CSE 150 LECTURE NOTES
Tuesday January 13, 2004
ANNOUNCEMENTS
Our discussion board is up and running at http://webboard.ucsd.edu/.
Your login is your UCSD email username, and your password is your
PID number.
A* HEURISTIC SEARCH
The A* algorithm is
fringe := make-queue(initial-node)
loop
if empty?(fringe) then return FAIL
else
n := remove-front(fringe)
if isa-goal?(state(n)) then return n
else
fringe :=
sorted-insert(fringe,eval(expand(n)))
end loop
This variety of best-first search is called A* for historical reasons.
The idea is that if we want to find the optimal path to the goal,
i.e. the shortest or cheapest path, then the next node to explore should
be the one that looks like it will yield the overall cheapest
path.
The best estimate of the total cost of the path through a candidate
node n is f(n) = g(n) + h(n) where h is the same estimator function of
remaining distance as above and g(n) = cost of path from the
initial state to state(n).
The heuristic scoring function h is defined as follows:
h(n) = estimated cost of the cheapest path from the
state represented by the node n to a goal state
The names f, g, h, and n are standard, so you should remember to use
this notation.
Remember we assume that (1) the h function is admissible,
and that (2) the f = g + h function is monotonic. In
words, h must be conservative, i.e. it must be an under-estimator.
THE IMPORTANT THEOREM ABOUT A*
Theorem:
(a) Optimality: the first path to a goal found by A* is an
optimal path to a goal.
(b) Completeness: if a path to a goal exists, then A* will find it.
(c) Efficiency: no algorithm that is optimal and complete and has
only g and h available as knowledge will always expand fewer nodes
than A*.
Proof of optimality: See previous lecture.

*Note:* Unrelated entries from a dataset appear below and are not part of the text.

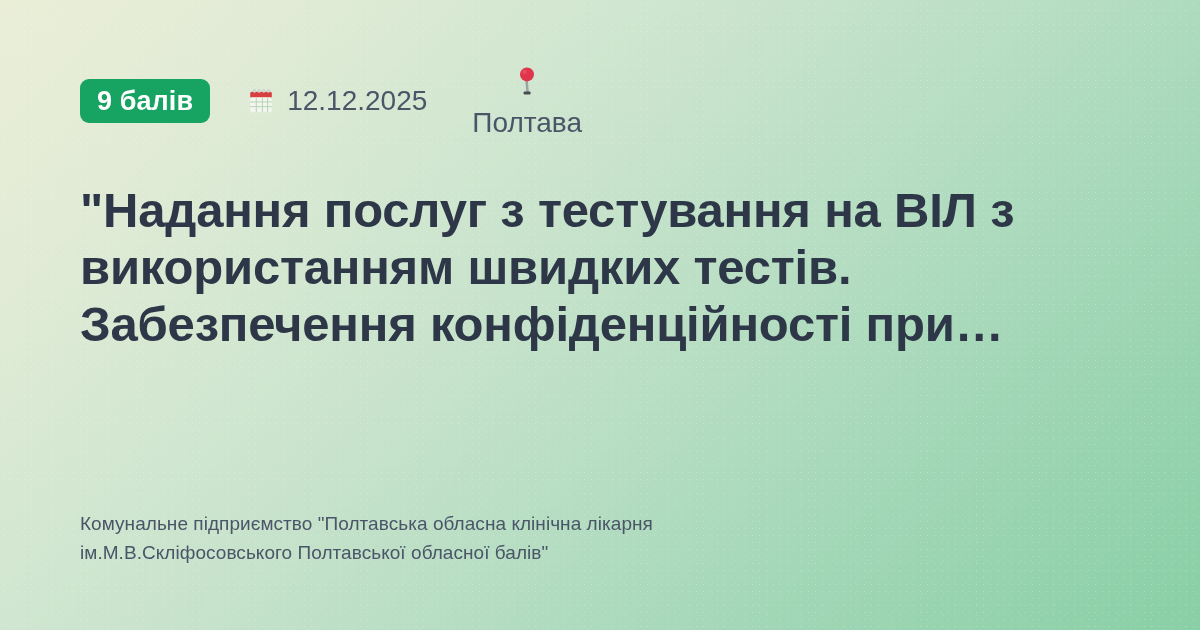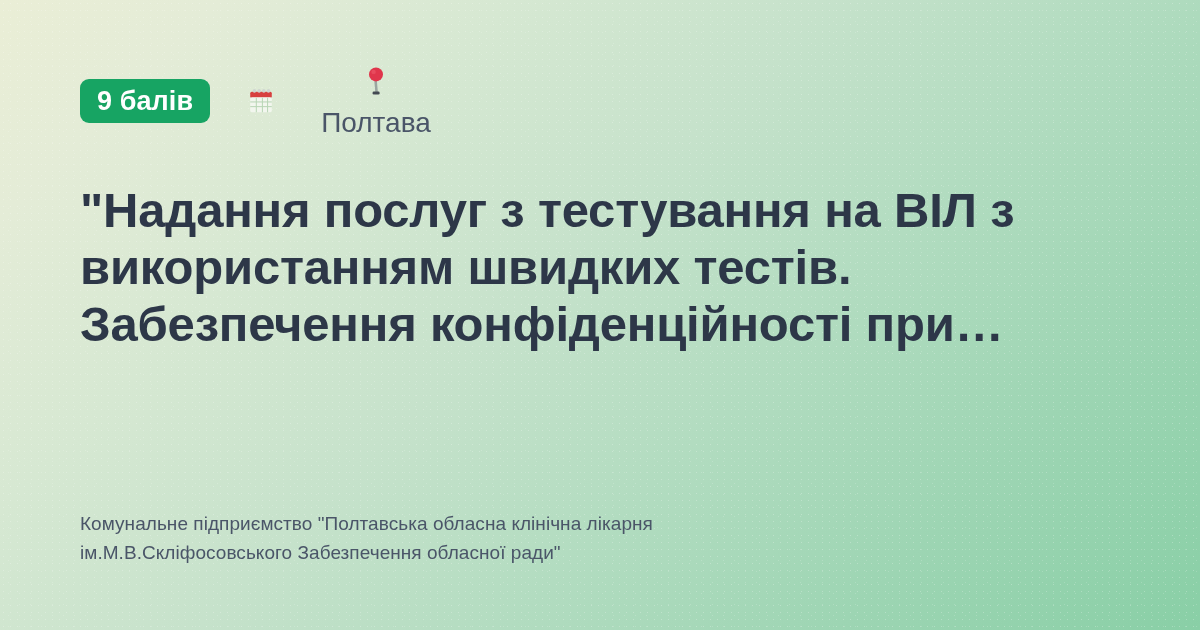--- a/index.html
+++ b/index.html
@@ -169,6 +169,7 @@
           </g>
         </svg>
       </span>
+      <span class="meta-text">12.12.2025</span>
     </span>
 
     <span class="meta-item place">

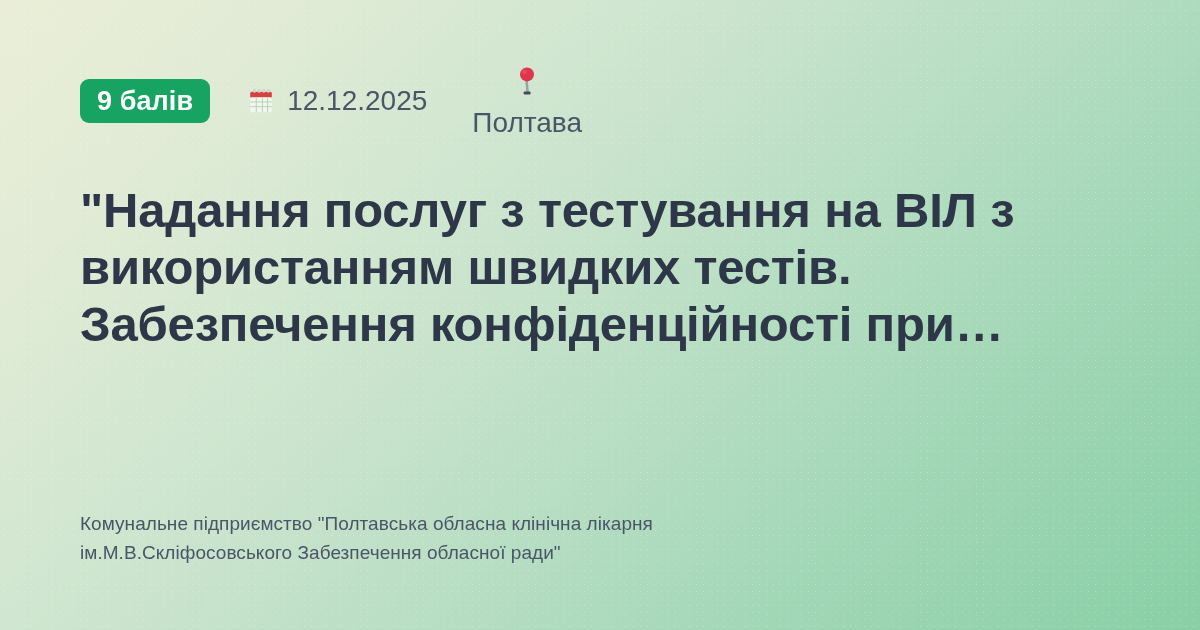--- a/index.html
+++ b/index.html
@@ -192,7 +192,7 @@
 
   <div class="footer-org">
     <span class="org-line">Комунальне підприємство "Полтавська обласна клінічна лікарня</span>
-    <span class="org-line">ім.М.В.Скліфосовського Забезпечення обласної ради"</span>
+    <span class="org-line">ім.М.В.Скліфосовського Полтавської обласної балів"</span>
   </div>
 
 </div>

Proof of completeness: Suppose there are a finite number of nodes
with f value less than the optimal cost c*. Then A* will
eventually expand all these nodes with lower f value and arrive at a
solution. Can there be infinitely many such nodes? No, if
(a) all nodes have finite branching factor and (b) the cost of each edge
is greater than some epsilon > 0.
Proof of efficiency (idea only!): Consider an algorithm that uses
the same information, i.e. the g and h functions, but does not
visit all nodes with sub-optimal f value. Then we can construct an
adversary who chooses the true costs so that one of the unvisited nodes
is actually the optimal solution.
REMARKS ON A*
An "online" exploration algorithm is one that guides searching and
acting simultaneously. A* and related search algorithms are
"offline" since the agent uses search to "imagine" an optimal path, and
only afterwards executes the optimal path.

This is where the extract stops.